◆ TASK OBJECTIVE:
Counting every line in the entries below where the word "browsers" occurs, report how many there are. Give only that number.
········
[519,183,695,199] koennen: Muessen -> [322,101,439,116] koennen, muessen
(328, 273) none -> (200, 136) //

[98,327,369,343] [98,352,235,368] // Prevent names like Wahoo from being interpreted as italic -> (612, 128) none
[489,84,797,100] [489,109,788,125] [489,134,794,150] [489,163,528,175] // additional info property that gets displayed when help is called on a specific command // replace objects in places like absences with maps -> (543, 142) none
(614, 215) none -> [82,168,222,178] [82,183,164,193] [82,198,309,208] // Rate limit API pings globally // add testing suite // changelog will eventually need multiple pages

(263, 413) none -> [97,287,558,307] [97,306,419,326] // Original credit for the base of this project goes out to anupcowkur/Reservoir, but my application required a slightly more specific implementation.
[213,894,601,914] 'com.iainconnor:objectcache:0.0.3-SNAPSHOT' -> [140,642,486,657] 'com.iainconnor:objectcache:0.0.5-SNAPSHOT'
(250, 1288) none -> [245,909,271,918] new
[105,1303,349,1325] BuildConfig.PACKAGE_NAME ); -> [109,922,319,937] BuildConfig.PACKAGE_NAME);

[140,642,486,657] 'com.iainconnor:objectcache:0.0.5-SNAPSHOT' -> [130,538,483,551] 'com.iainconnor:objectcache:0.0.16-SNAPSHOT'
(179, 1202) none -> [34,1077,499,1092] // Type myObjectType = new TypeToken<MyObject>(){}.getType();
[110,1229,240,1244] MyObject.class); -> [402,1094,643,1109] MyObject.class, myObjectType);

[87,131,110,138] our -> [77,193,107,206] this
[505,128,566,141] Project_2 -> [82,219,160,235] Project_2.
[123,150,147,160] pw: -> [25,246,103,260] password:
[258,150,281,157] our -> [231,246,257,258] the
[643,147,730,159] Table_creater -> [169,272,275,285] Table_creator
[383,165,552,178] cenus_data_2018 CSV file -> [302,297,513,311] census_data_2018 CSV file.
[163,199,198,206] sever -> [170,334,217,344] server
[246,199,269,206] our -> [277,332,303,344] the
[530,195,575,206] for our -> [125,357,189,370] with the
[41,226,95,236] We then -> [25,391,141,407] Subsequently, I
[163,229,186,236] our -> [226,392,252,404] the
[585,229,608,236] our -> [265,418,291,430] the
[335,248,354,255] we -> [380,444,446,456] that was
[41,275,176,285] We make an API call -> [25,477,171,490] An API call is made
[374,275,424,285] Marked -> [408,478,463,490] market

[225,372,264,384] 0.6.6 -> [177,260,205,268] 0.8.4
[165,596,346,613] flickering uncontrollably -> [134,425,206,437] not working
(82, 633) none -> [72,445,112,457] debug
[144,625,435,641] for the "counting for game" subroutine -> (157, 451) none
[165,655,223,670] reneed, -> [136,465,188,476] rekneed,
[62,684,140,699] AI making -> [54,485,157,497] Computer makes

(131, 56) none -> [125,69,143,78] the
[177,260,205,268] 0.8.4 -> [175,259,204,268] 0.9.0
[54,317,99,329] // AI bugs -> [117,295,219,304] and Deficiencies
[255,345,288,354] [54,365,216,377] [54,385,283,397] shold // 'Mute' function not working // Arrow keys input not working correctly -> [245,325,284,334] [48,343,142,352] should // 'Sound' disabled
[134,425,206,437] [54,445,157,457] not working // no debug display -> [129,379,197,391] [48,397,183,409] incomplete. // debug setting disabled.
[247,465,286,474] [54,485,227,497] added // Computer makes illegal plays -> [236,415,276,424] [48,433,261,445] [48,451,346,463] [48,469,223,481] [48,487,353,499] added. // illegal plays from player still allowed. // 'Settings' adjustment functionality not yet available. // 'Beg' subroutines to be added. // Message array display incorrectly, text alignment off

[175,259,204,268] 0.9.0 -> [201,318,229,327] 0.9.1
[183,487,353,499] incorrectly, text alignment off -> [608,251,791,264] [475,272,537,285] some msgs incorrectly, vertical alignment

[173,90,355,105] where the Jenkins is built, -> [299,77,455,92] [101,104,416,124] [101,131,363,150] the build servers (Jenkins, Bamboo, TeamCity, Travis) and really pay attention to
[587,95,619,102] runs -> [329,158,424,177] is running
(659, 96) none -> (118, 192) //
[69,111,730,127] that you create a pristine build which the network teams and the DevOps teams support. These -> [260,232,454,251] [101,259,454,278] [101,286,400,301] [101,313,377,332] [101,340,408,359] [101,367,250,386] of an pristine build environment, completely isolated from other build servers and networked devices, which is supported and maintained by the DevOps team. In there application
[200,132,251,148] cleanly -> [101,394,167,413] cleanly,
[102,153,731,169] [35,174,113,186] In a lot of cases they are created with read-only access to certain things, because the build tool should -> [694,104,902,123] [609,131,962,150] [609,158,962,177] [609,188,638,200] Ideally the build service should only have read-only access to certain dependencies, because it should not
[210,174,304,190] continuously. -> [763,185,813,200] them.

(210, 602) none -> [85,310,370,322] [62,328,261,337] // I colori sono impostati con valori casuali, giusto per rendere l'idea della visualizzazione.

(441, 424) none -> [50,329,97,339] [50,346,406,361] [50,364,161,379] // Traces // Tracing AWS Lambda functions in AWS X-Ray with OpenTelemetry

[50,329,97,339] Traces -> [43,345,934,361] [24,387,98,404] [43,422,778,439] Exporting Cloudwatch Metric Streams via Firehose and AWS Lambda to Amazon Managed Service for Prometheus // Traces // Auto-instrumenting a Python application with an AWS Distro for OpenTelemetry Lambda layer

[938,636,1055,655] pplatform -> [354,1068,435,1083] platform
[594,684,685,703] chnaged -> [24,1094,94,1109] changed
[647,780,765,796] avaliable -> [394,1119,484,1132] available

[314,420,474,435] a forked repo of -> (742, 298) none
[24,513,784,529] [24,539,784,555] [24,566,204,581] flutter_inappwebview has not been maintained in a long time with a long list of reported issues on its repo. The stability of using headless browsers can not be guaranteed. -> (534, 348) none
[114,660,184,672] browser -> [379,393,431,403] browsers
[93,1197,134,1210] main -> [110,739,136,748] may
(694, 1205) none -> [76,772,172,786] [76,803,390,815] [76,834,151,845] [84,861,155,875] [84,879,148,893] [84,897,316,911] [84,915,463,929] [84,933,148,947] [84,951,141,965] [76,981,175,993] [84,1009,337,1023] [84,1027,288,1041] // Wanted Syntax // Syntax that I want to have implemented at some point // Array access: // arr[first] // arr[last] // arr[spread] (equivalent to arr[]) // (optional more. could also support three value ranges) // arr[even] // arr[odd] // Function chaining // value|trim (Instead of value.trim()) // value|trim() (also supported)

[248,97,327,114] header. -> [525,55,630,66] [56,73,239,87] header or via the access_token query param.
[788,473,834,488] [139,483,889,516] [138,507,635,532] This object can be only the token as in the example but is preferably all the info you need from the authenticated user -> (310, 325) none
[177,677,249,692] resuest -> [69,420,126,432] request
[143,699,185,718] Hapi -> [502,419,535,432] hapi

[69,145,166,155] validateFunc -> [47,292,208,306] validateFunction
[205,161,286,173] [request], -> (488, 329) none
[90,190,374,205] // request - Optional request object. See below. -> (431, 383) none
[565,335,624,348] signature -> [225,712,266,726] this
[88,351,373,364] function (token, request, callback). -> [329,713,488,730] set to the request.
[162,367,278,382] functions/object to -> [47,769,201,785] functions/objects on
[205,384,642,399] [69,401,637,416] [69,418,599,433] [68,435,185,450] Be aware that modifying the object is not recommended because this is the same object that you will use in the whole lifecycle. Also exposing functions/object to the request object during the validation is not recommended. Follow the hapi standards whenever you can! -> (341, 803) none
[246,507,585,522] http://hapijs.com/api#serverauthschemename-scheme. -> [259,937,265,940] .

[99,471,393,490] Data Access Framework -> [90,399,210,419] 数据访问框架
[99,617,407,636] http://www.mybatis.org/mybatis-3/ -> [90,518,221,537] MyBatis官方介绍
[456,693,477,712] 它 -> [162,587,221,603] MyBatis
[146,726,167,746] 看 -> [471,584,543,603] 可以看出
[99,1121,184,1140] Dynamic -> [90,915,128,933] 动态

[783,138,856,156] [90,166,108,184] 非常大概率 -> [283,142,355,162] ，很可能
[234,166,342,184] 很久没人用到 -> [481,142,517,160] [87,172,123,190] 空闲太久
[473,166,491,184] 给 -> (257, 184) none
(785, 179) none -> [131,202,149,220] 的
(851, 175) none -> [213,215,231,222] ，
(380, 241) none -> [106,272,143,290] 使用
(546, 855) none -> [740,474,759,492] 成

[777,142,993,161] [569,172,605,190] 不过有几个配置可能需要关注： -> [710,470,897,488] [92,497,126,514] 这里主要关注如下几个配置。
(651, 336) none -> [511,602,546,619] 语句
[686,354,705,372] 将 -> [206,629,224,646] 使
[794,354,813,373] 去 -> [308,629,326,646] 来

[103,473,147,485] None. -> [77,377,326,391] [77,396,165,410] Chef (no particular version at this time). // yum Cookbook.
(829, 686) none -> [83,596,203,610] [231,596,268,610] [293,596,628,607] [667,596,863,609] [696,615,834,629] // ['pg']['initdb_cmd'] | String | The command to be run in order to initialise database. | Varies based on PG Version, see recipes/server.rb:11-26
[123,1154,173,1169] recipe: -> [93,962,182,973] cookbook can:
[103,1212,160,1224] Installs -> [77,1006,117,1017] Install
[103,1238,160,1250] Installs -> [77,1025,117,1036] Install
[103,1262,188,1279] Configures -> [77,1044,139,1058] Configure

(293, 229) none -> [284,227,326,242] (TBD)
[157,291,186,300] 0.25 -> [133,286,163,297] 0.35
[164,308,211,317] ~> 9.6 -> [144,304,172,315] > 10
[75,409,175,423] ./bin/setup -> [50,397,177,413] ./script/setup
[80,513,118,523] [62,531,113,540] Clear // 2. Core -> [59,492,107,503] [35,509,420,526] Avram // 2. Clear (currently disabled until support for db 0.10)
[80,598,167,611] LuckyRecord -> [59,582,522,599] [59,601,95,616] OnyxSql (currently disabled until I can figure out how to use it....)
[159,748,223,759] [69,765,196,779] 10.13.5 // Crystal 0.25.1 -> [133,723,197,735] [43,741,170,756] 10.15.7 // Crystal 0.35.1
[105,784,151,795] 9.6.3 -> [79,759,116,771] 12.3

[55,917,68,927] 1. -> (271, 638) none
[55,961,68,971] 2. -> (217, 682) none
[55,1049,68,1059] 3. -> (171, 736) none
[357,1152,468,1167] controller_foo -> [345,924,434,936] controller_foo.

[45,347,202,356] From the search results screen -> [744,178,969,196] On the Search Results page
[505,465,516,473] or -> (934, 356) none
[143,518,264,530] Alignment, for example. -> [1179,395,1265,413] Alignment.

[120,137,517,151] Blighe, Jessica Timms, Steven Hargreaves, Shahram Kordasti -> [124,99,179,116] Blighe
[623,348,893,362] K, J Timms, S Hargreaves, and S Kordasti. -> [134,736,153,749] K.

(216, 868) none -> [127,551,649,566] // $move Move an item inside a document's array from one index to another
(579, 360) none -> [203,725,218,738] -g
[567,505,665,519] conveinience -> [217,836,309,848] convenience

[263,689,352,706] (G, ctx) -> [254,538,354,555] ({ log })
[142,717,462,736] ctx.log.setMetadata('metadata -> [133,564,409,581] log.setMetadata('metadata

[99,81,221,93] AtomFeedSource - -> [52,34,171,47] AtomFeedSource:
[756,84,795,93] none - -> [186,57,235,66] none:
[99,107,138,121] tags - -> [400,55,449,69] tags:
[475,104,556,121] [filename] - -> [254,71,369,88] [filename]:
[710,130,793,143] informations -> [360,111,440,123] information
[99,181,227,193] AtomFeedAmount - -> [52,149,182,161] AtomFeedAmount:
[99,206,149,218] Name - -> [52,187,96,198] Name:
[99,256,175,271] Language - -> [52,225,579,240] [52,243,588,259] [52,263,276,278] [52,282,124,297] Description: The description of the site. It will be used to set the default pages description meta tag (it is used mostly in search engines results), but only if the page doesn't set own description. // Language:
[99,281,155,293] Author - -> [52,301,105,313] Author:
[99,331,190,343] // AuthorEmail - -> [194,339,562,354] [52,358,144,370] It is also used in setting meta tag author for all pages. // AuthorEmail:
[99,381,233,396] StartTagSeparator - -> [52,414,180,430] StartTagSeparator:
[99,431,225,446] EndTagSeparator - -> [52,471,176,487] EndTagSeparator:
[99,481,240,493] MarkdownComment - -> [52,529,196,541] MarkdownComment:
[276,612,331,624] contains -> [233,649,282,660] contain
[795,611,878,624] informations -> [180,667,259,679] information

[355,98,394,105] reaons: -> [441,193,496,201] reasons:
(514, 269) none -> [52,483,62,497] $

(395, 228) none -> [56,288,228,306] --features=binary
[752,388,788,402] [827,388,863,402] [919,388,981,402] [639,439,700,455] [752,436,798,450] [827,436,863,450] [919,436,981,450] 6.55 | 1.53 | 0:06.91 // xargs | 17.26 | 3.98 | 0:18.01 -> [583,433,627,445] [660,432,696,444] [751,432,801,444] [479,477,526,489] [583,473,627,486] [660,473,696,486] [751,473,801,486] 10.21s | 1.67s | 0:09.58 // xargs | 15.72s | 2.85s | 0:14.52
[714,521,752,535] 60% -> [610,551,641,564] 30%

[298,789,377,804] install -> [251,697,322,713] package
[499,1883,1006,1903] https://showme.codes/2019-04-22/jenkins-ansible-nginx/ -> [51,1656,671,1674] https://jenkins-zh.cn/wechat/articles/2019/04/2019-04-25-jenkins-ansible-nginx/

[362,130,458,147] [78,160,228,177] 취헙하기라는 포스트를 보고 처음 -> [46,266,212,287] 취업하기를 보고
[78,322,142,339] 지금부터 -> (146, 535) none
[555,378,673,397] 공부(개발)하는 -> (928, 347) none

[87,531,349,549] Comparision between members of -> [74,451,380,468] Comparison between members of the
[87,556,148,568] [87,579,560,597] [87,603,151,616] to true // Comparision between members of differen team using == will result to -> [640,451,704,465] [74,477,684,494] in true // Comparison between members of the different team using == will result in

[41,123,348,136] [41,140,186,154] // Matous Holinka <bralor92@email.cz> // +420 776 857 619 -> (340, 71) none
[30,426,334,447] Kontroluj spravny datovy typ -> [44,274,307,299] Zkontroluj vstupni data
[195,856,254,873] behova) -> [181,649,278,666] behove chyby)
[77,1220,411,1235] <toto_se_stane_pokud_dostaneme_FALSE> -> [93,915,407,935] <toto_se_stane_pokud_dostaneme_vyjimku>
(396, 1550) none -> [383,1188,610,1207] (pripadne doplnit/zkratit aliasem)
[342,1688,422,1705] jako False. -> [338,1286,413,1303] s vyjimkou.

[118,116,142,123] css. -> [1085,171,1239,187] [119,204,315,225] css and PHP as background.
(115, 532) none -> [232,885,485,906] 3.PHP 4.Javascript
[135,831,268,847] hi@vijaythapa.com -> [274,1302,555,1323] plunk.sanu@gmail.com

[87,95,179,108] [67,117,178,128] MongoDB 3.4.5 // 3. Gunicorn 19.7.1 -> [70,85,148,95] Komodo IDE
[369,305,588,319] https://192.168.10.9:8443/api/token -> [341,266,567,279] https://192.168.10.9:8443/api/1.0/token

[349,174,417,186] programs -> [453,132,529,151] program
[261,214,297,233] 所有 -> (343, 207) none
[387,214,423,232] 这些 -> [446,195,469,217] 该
········
◆ COMPLETED TASK:
2